> [Exercise aim]
When you reach the line containing "Felpa cappuccio Uomo Mod. MW0MW37235 L01", repeat that line and each one after it exactly until the records end, leaving out pictures.

> [Image comparison data]
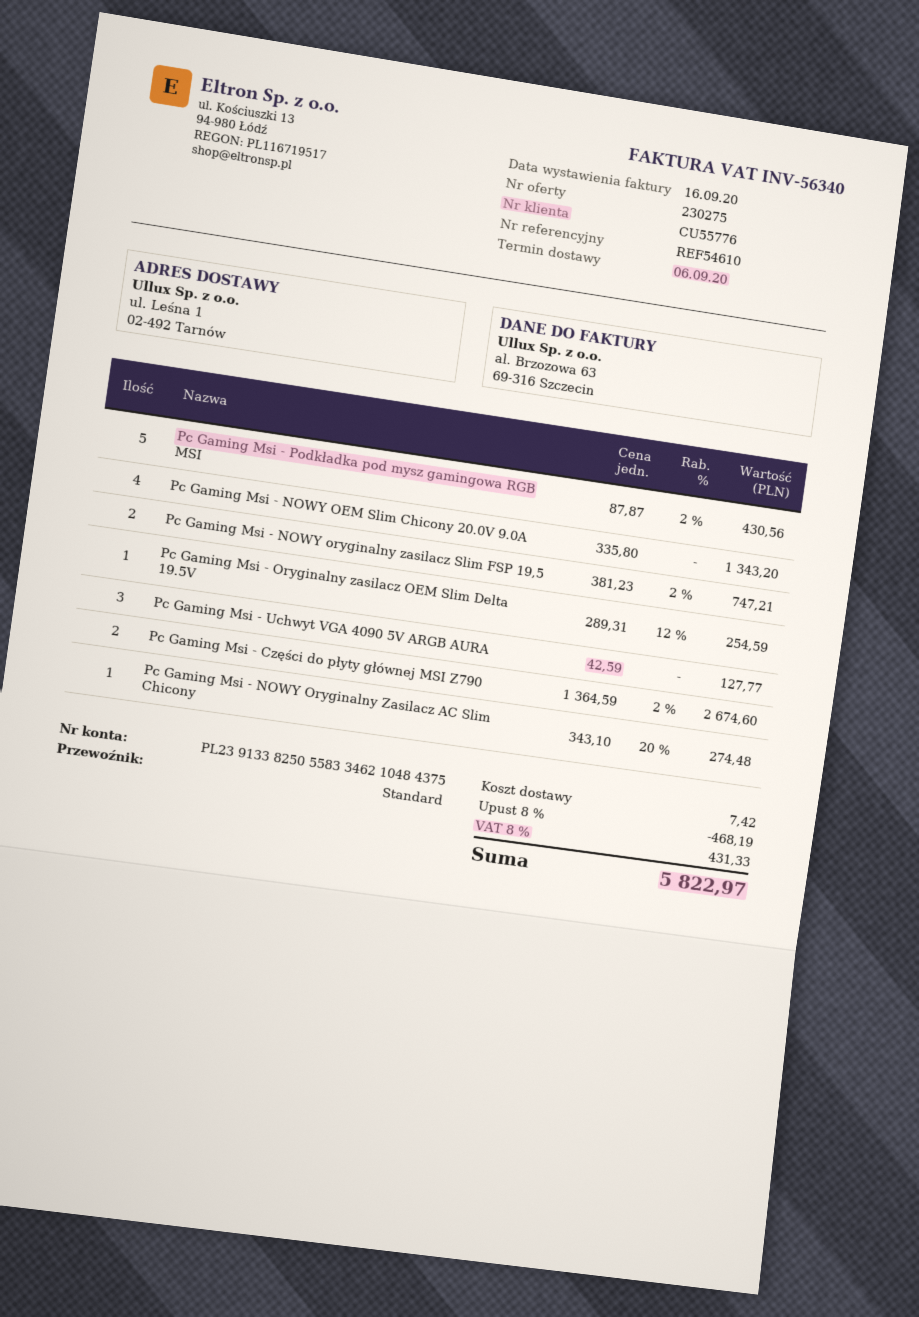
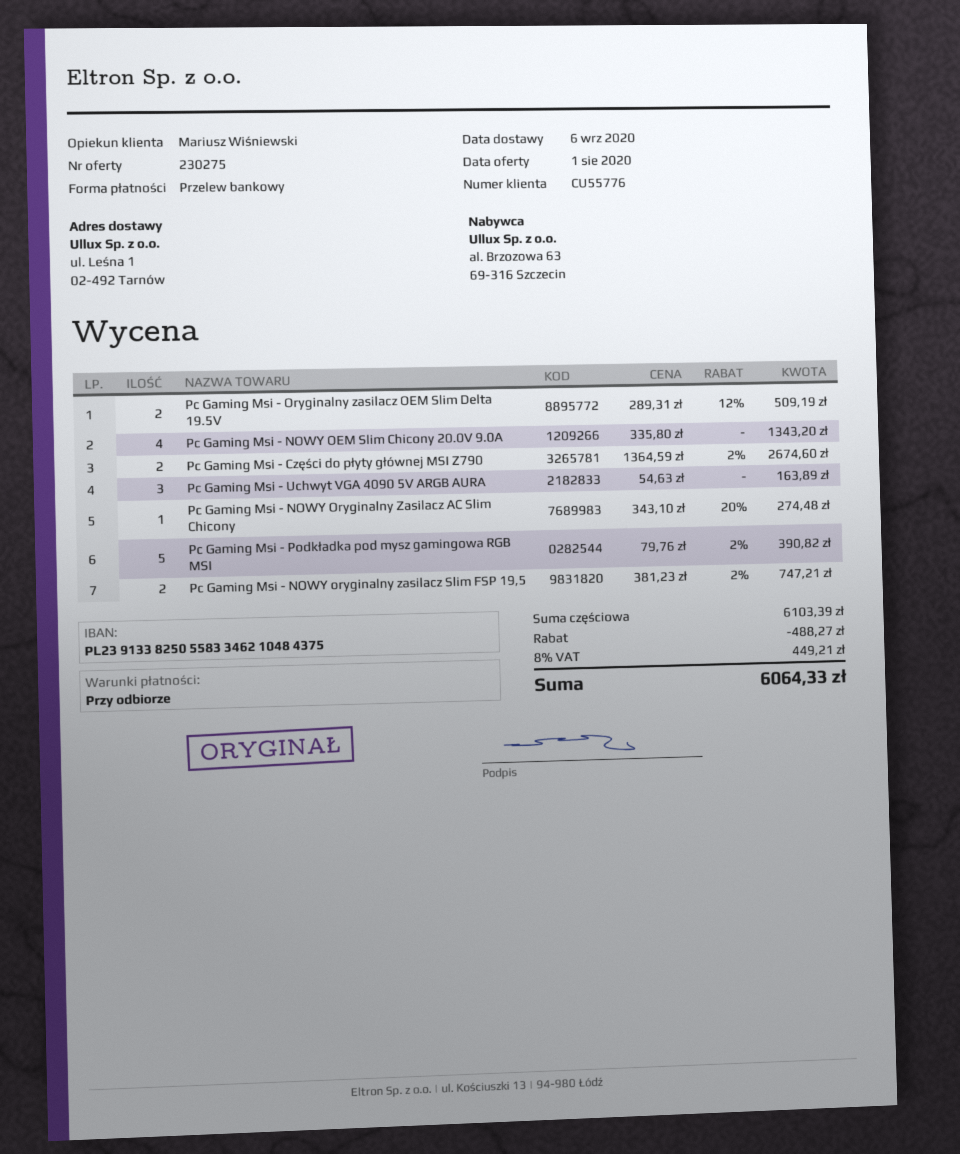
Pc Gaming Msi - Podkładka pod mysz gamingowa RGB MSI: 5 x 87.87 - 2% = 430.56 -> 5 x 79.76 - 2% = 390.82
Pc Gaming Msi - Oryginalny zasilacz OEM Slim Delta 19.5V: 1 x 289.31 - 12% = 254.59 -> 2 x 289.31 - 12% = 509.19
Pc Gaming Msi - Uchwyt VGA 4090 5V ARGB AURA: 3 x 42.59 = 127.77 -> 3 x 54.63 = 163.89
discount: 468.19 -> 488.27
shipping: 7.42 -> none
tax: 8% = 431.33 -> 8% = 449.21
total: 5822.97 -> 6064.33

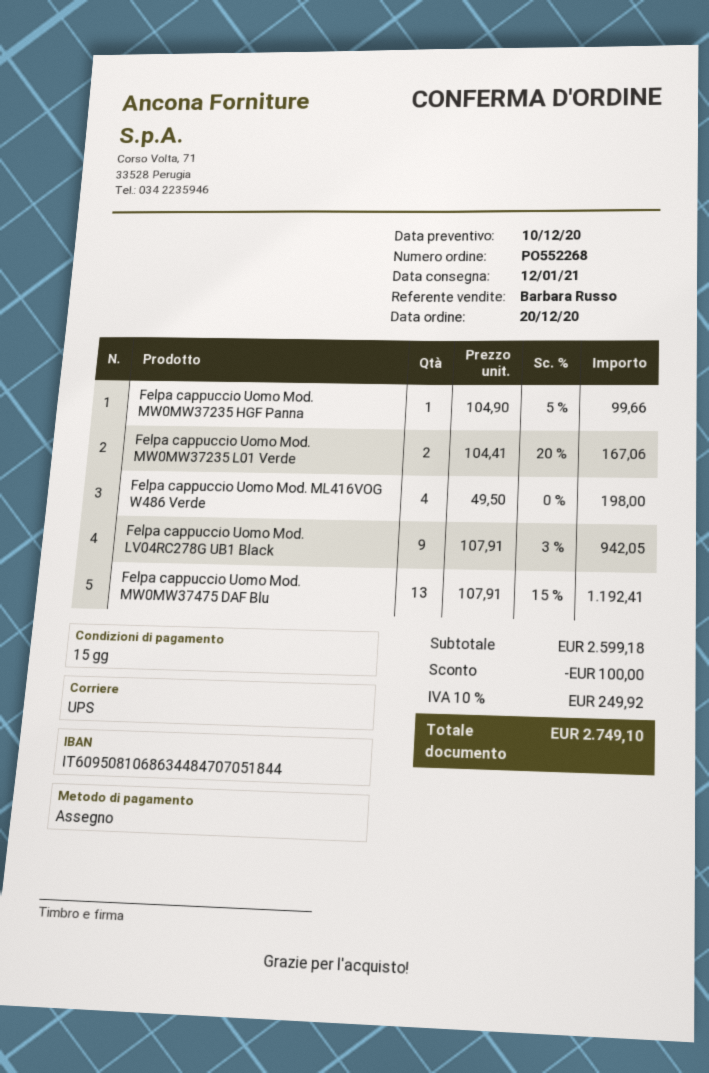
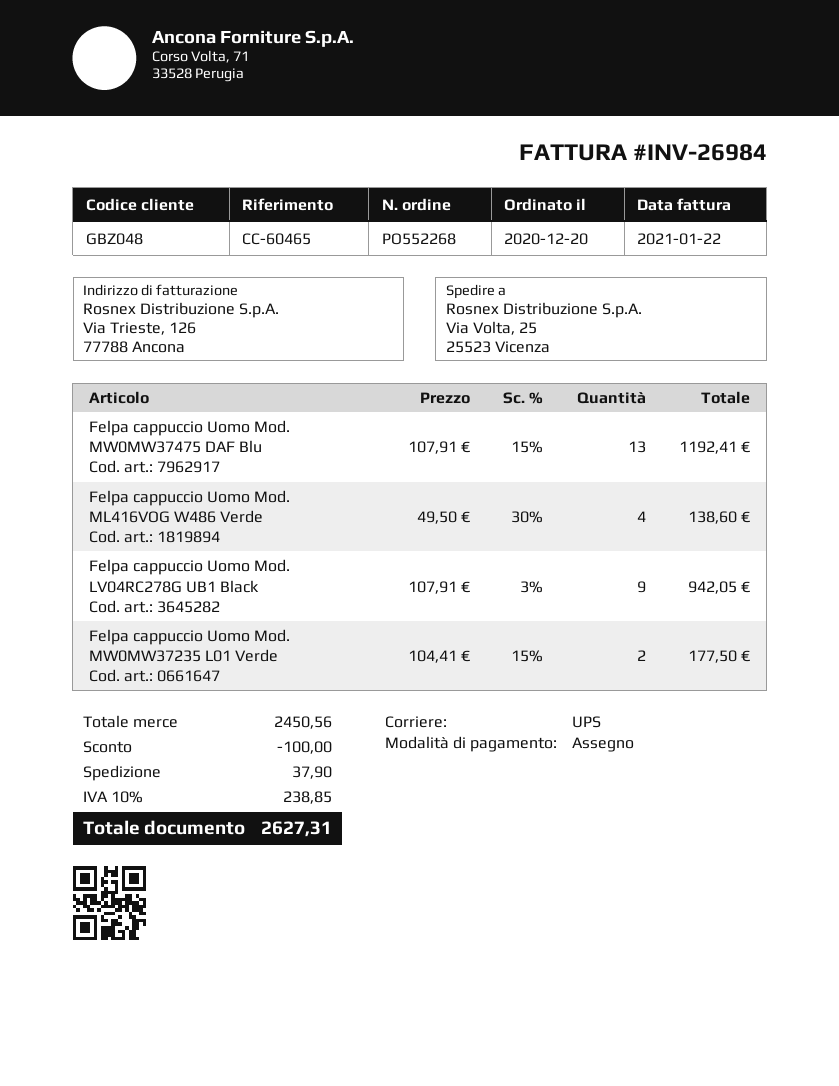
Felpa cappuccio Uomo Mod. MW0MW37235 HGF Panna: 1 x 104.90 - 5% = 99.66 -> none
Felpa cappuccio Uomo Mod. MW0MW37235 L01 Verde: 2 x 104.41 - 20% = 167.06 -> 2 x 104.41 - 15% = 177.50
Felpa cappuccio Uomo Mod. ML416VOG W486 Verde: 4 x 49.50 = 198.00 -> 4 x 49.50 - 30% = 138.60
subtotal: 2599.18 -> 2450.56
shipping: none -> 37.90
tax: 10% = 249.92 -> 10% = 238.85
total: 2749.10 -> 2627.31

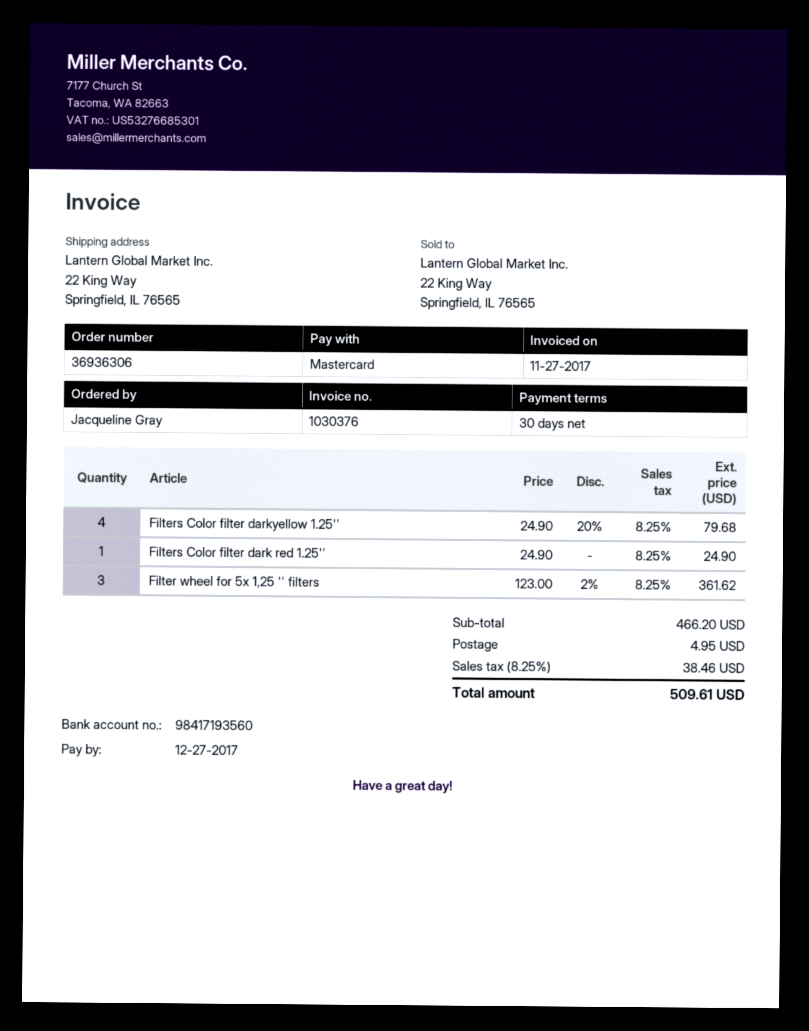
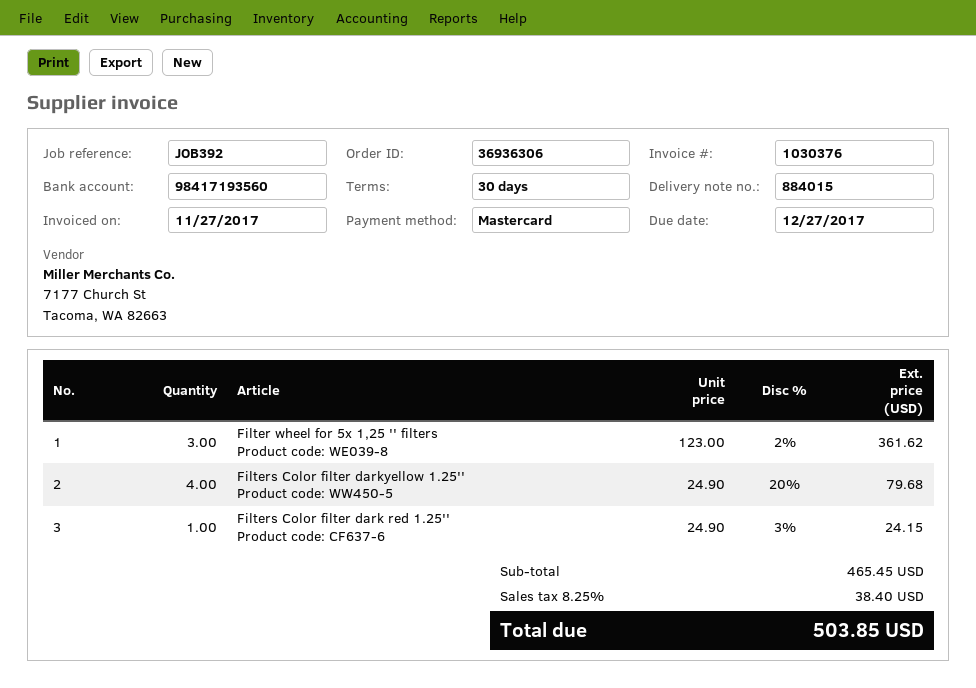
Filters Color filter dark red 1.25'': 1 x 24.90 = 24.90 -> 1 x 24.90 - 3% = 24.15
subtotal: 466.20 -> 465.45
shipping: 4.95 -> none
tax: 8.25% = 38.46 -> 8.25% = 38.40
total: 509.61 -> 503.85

> [Task response]
Felpa cappuccio Uomo Mod. MW0MW37235 L01 Verde: 2 x 104.41 - 20% = 167.06 -> 2 x 104.41 - 15% = 177.50
Felpa cappuccio Uomo Mod. ML416VOG W486 Verde: 4 x 49.50 = 198.00 -> 4 x 49.50 - 30% = 138.60
subtotal: 2599.18 -> 2450.56
shipping: none -> 37.90
tax: 10% = 249.92 -> 10% = 238.85
total: 2749.10 -> 2627.31

Filters Color filter dark red 1.25'': 1 x 24.90 = 24.90 -> 1 x 24.90 - 3% = 24.15
subtotal: 466.20 -> 465.45
shipping: 4.95 -> none
tax: 8.25% = 38.46 -> 8.25% = 38.40
total: 509.61 -> 503.85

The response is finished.